In our study, over 40% of the subjects were undergoing reoperation for device replacement, a procedure that is associated with infection rates ranging up to 7% in previous studies (2–5). Indeed, implanting surgeons showed a preference for hydration solutions that included antibiotics, particularly gentamicin, for patients undergoing reoperation, regardless of device type (Table 3). With regard to type of device, there was a preference for gentamicin-containing solutions when surgeons implanted high- vs. low-power devices, a finding consistent with studies that have identified complex devices as risk factors for CIED infection (2–4, 11).

Interestingly, there were no significant differences between groups with regard to patients with prior device infections (Table 2). The majority of this group received biologic envelopes hydrated in Any ABX − Gent (n = 13). There was a preference for gentamicin over saline among the few patients undergoing pocket re-entry (p = 0.050). However, the total number of patients in these subgroups was small (n = 20 total prior device infections, 1.8%; n = 5 pocket re-entry, 0.5%), limiting further interpretation of these outcomes.

In our study population, the presence of multiple infection risk factors was significantly associated with the use of antibiotics in the hydration solution: Gent Only was chosen over Saline, and Any ABX − Gent was chosen over Any ABX + Gent. Based on this analysis, the threshold at which surgeons demonstrated a preference for envelope hydration in antibiotics is 2 or more risk factors. The results of the logistic regression modeling further support the use of gentamicin in high-risk patients. This adjusted model found that the omission of gentamicin from the CIED hydration solution was associated with a threefold increase in risk for infection (OR 3.0, 95% CI, 1.0 – 10.0), although it did not reach statistical significance (p = 0.083). The AUC was 0.70 (95% CI, 0.60 – 0.78), which suggests good discriminative ability.

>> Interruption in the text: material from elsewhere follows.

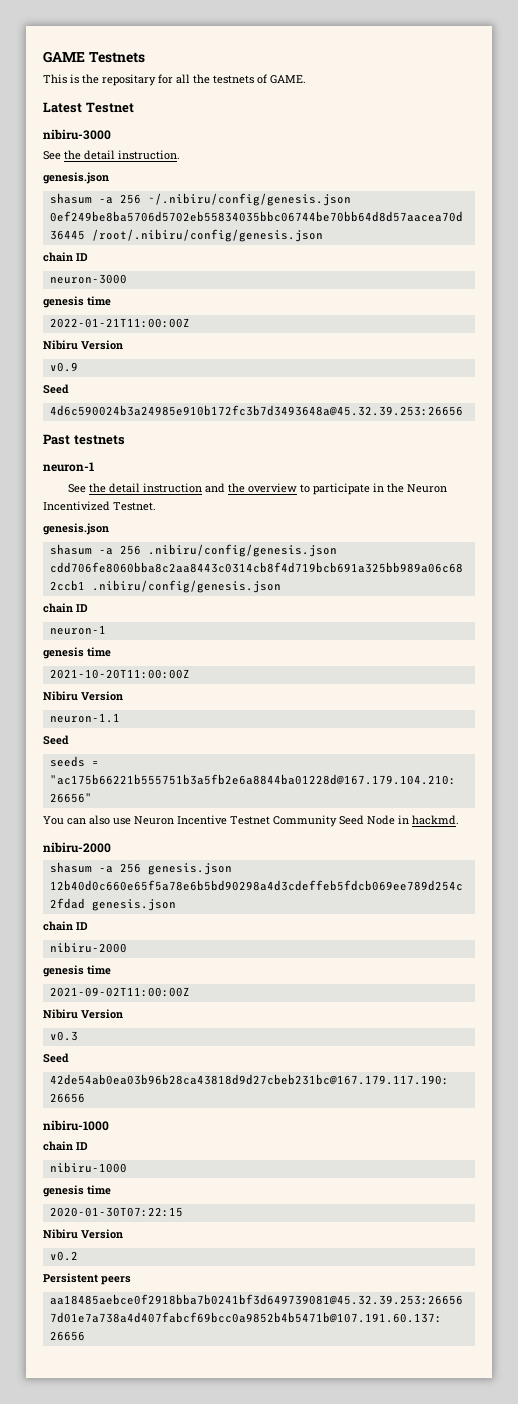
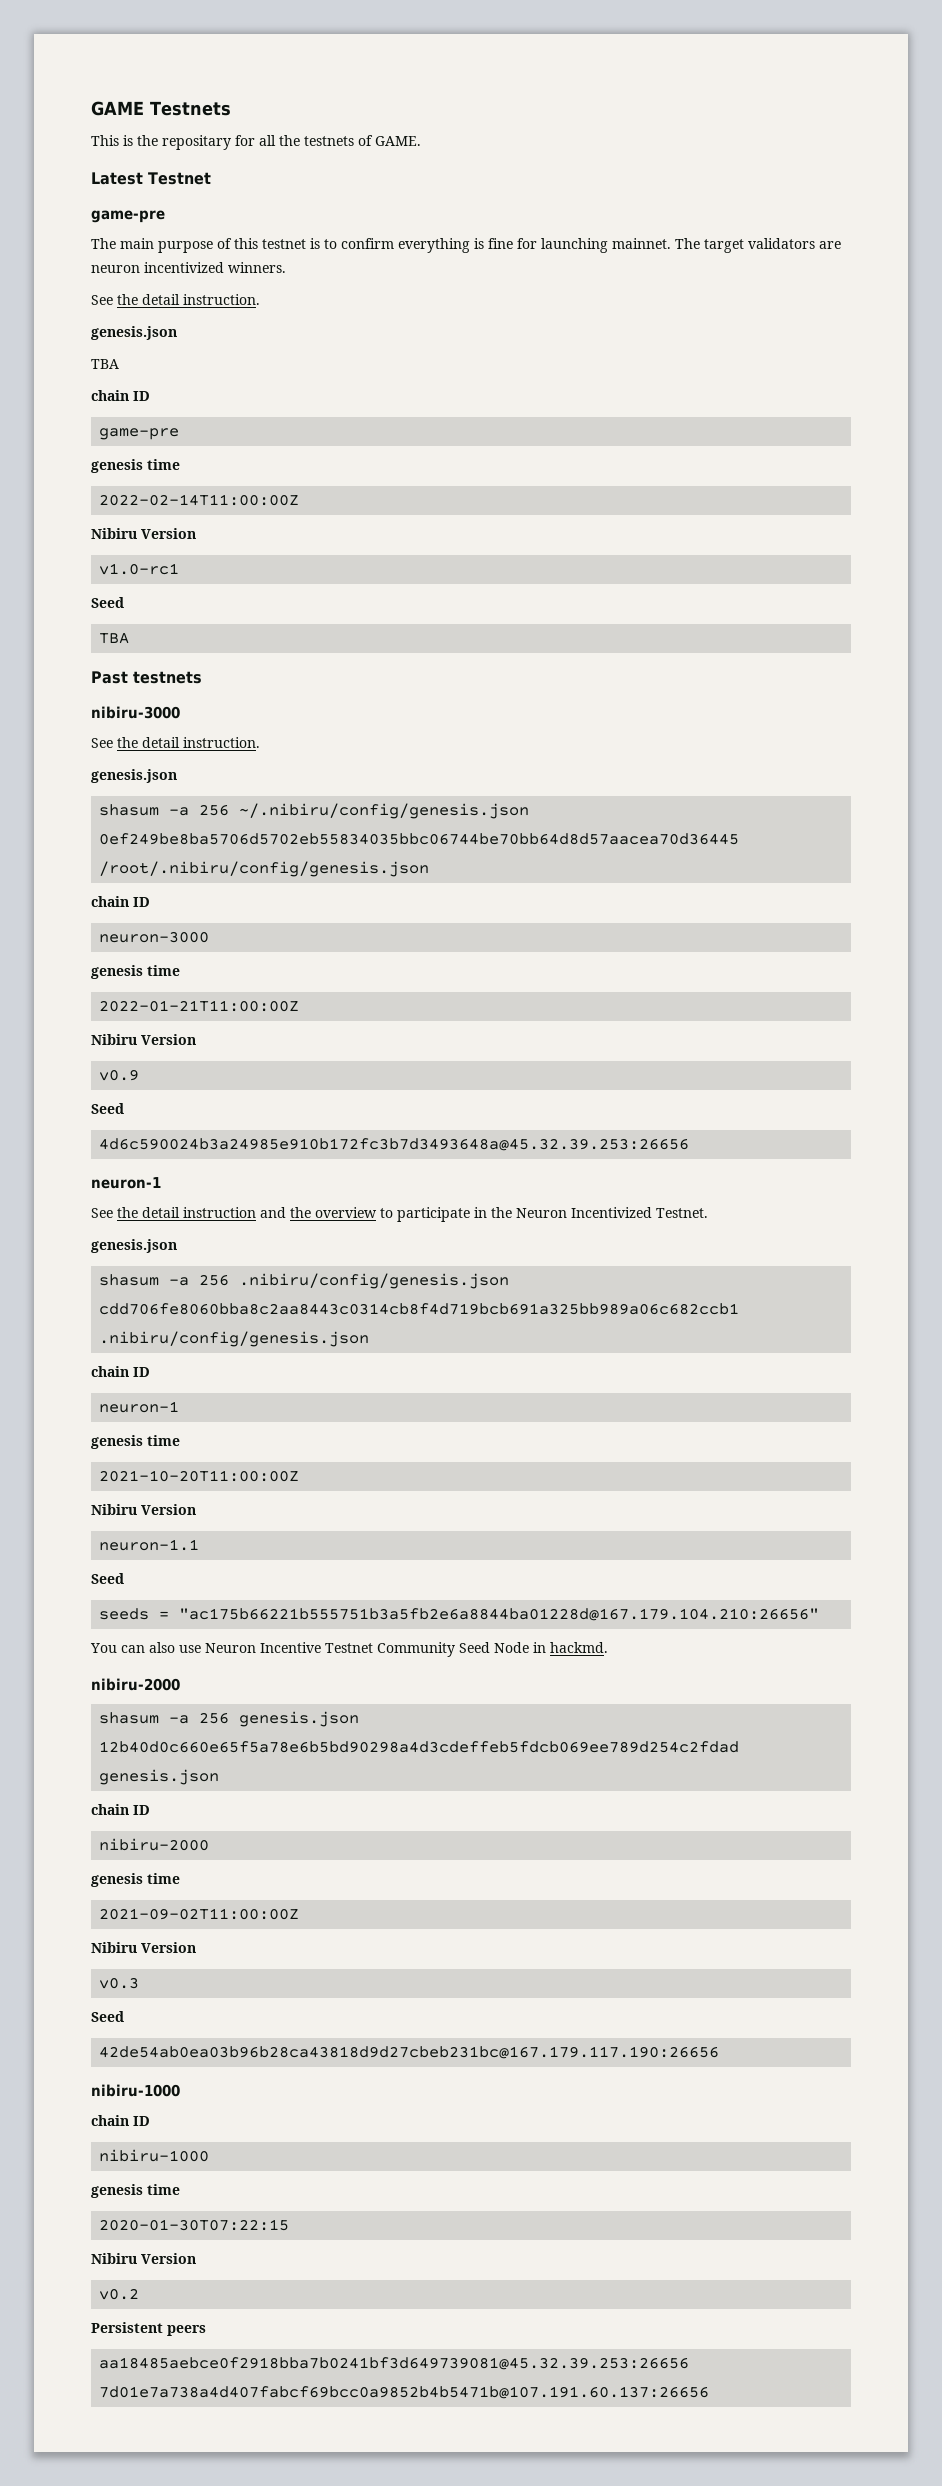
(134, 107) none -> [91,210,165,223] [91,238,841,253] [91,262,286,273] [91,294,260,305] [91,326,177,340] [91,359,119,369] [91,390,150,401] [99,428,180,440] [91,459,180,473] [99,494,300,506] [91,528,196,539] [99,563,180,575] [91,597,124,608] [99,632,130,644] [91,671,202,684] // game-pre // The main purpose of this testnet is to confirm everything is fine for launching mainnet. The target validators are neuron incentivized winners. // See the detail instruction. // genesis.json // TBA // chain ID // game-pre // genesis time // 2022-02-14T11:00:00Z // Nibiru Version // v1.0-rc1 // Seed // TBA // Past testnets
[43,434,125,445] // Past testnets -> (690, 1144) none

Although both our study and the WRAP-IT trial (21) enrolled subjects with similar clinical profiles and resulted in similar outcomes, there are obvious design differences between both studies which allow us the opportunity to continue improving clinical outcomes by expanding our knowledge on device envelopes and their appropriate use. The purpose of this study was to observe physician practice patterns during real-world usage of the biologic envelope, so patients were not randomized. In our study, physicians could enroll subjects receiving any brand of CIED with the biologic envelope, which supports the safety and efficacy of antibiotic-eluting envelopes when used with various manufacturer CIEDs, as also found in previous smaller studies (9, 13, 17, 36, 38). Finally, we looked closely at preoperative antibiotic prophylaxis compliance (which similar to the WRAP-IT trial was not controlled in our study) in conjunction with envelope usage, which revealed diverse and some concerning practice patterns. This finding is also corroborated by a recent independent survey of implanting physicians in the USA, which is further described below (39).

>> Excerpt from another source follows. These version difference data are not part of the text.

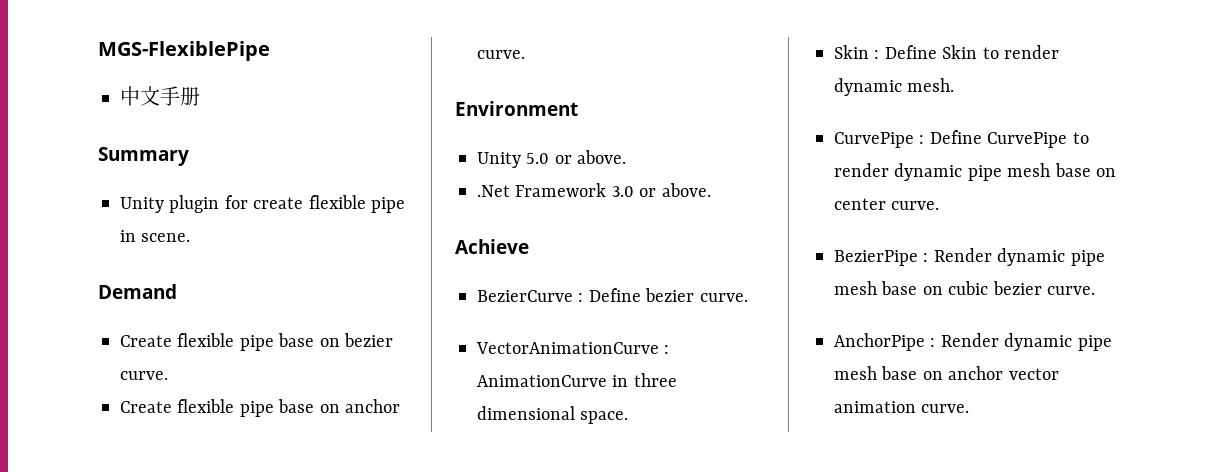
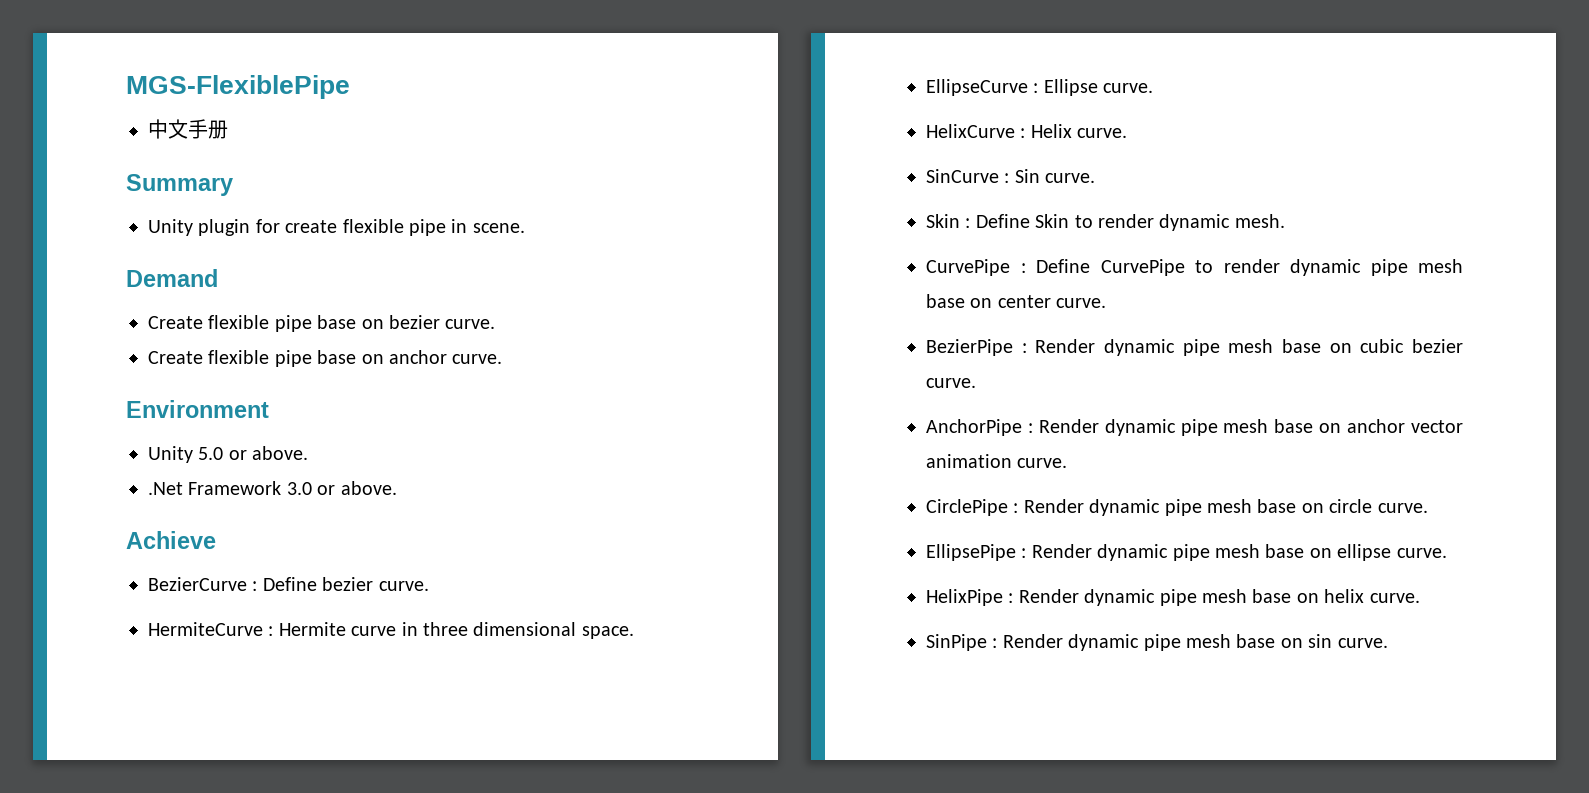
[476,342,670,354] [477,375,607,387] VectorAnimationCurve : AnimationCurve -> [148,622,397,636] HermiteCurve : Hermite curve
(629, 417) none -> [926,79,1154,96] [926,124,1128,138] [926,169,1096,183] // EllipseCurve : Ellipse curve. // HelixCurve : Helix curve. // SinCurve : Sin curve.
(970, 408) none -> [926,499,1428,516] [926,544,1447,561] [926,589,1420,606] [926,634,1388,651] // CirclePipe : Render dynamic pipe mesh base on circle curve. // EllipsePipe : Render dynamic pipe mesh base on ellipse curve. // HelixPipe : Render dynamic pipe mesh base on helix curve. // SinPipe : Render dynamic pipe mesh base on sin curve.

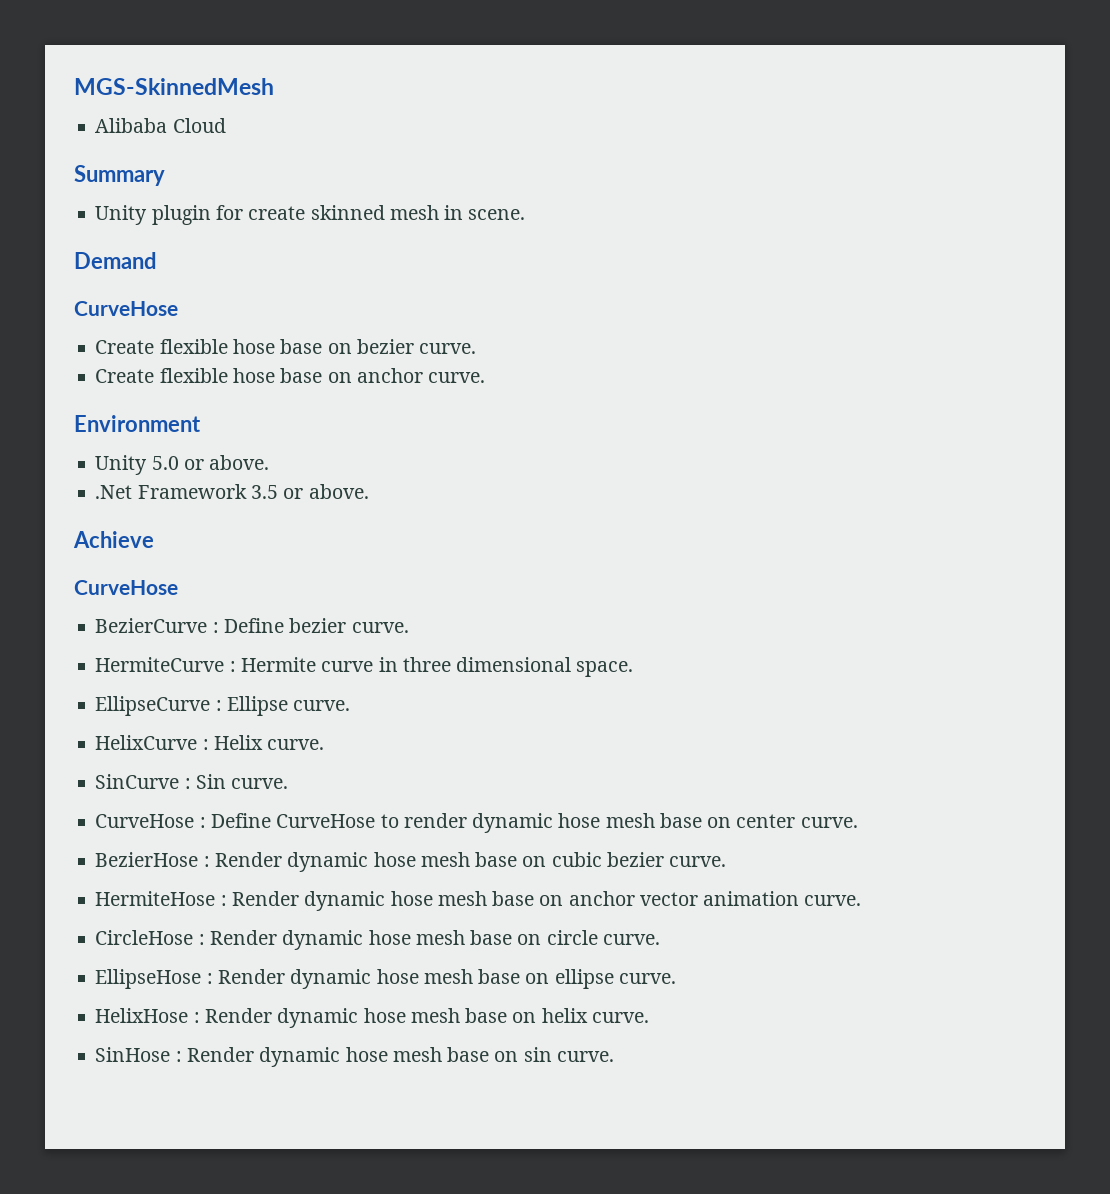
[126,75,350,99] [148,119,228,139] MGS-FlexiblePipe // 中文手册 -> [74,78,274,95] [95,118,226,133] MGS-SkinnedMesh // Alibaba Cloud
[342,219,446,236] flexible pipe -> [310,205,439,220] skinned mesh
[148,315,312,332] // Create flexible pipe -> [74,301,178,316] [95,339,275,354] // CurveHose // Create flexible hose
[274,350,312,367] pipe -> [232,368,275,383] hose
[286,482,312,495] 3.0 -> [250,485,278,499] 3.5
(216, 540) none -> [74,580,178,595] // CurveHose
[926,214,1285,231] [926,259,1408,276] Skin : Define Skin to render dynamic mesh. // CurvePipe : Define CurvePipe to render dynamic pipe -> [95,813,601,833] CurveHose : Define CurveHose to render dynamic hose
[926,339,1220,356] BezierPipe : Render dynamic pipe -> [95,852,416,872] BezierHose : Render dynamic hose
[926,419,1218,436] AnchorPipe : Render dynamic pipe -> [95,891,433,911] HermiteHose : Render dynamic hose
[926,499,1202,516] CirclePipe : Render dynamic pipe -> [95,930,411,950] CircleHose : Render dynamic hose
[926,544,1210,561] EllipsePipe : Render dynamic pipe -> [95,969,419,989] EllipseHose : Render dynamic hose
[926,589,1197,606] HelixPipe : Render dynamic pipe -> [95,1008,406,1028] HelixHose : Render dynamic hose
[926,634,1181,651] SinPipe : Render dynamic pipe -> [95,1047,388,1067] SinHose : Render dynamic hose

CIED envelopes and choice of antibiotics

Previous studies have established the efficacy of antibiotic eluting CIED envelopes for reducing infection risk, particularly in high-risk patients (21, 40–42). Meta-analyses of published studies report >60% reductions in major CIED infections with these devices (40–42). Options for antibiotic envelopes include the previously described non-biologic envelope impregnated with rifampin and minocycline or hydration of the biologic CanGaroo Envelope in saline containing one or more antibiotics. Surgeons in the current study used a wide variety of antibiotics, often in combination (Figure 2). No subjects in our database received a hydration solution containing rifampin and/or minocycline. However, this finding may have been due to limited availability of these antibiotics in the OR. Because potential pathogens can vary by patient and hospital, there may be advantages to allowing implanting physicians to select antibiotics based on their knowledge of local and patient factors.

Our study outcomes suggest potential advantages to the use of gentamicin in high-risk patients. Gentamicin is an aminoglycoside with broad-spectrum bactericidal activity, including against Staphylococcus species, which are the most commonly identified pathogens in CIED infections, (43) and aerobic Gram-negative organisms. The main clinical limitation of gentamicin is its association with risks for nephrotoxicity and ototoxicity when administered systemically (44). Conversely, local administration of gentamicin has demonstrated efficacy in multiple surgical indications, including preventing CIED-related infections, without the risks of systemic exposure (42, 45–48).

Preclinical studies indicate that biologic CIED envelopes soaked in gentamicin can deliver high concentrations of gentamicin to the surrounding tissues, with minimal systemic exposure, providing excellent efficacy against Staphylococcus spp. and other CIED pathogens (42, 45, 49). One preclinical study, which compared biologic envelopes soaked in gentamicin, vancomycin, or both, found greater in vitro antimicrobial activity with gentamicin compared to vancomycin (49). A retrospective clinical study of 1266 consecutive patients undergoing CIED replacements reported no CIED-related infections requiring device extraction with the use of a gentamicin-soaked collagen sponge over a mean of 3.5 years of follow-up (4,285 patient-years), even in this high-risk population (45). Data from other cardiac surgical procedures also support the efficacy of local gentamicin delivery using ECM or collagen sponges to prevent wound infections (47, 48, 50).

ECM biomaterials and infection risk

Compared with non-biologic biomaterials, such as those used in other types of CIED envelopes, biomaterials made from biologic non-crosslinked ECM, such as CanGaroo, have been shown to foster greater tissue integration and vascular ingrowth, a reduced inflammatory response, and more rapid clearance of bacteria (22, 23, 25–31). Because of these characteristics, biologic ECM envelopes may be preferred for higher-risk patients, such as those in the current analysis. Indeed, two recent studies of patient characteristics associated with the use of a biologic envelope identified a preference for these devices in patients who were elderly and had poor tissue quality, had a history of prior device infection, or had major infection risk factors (36, 38).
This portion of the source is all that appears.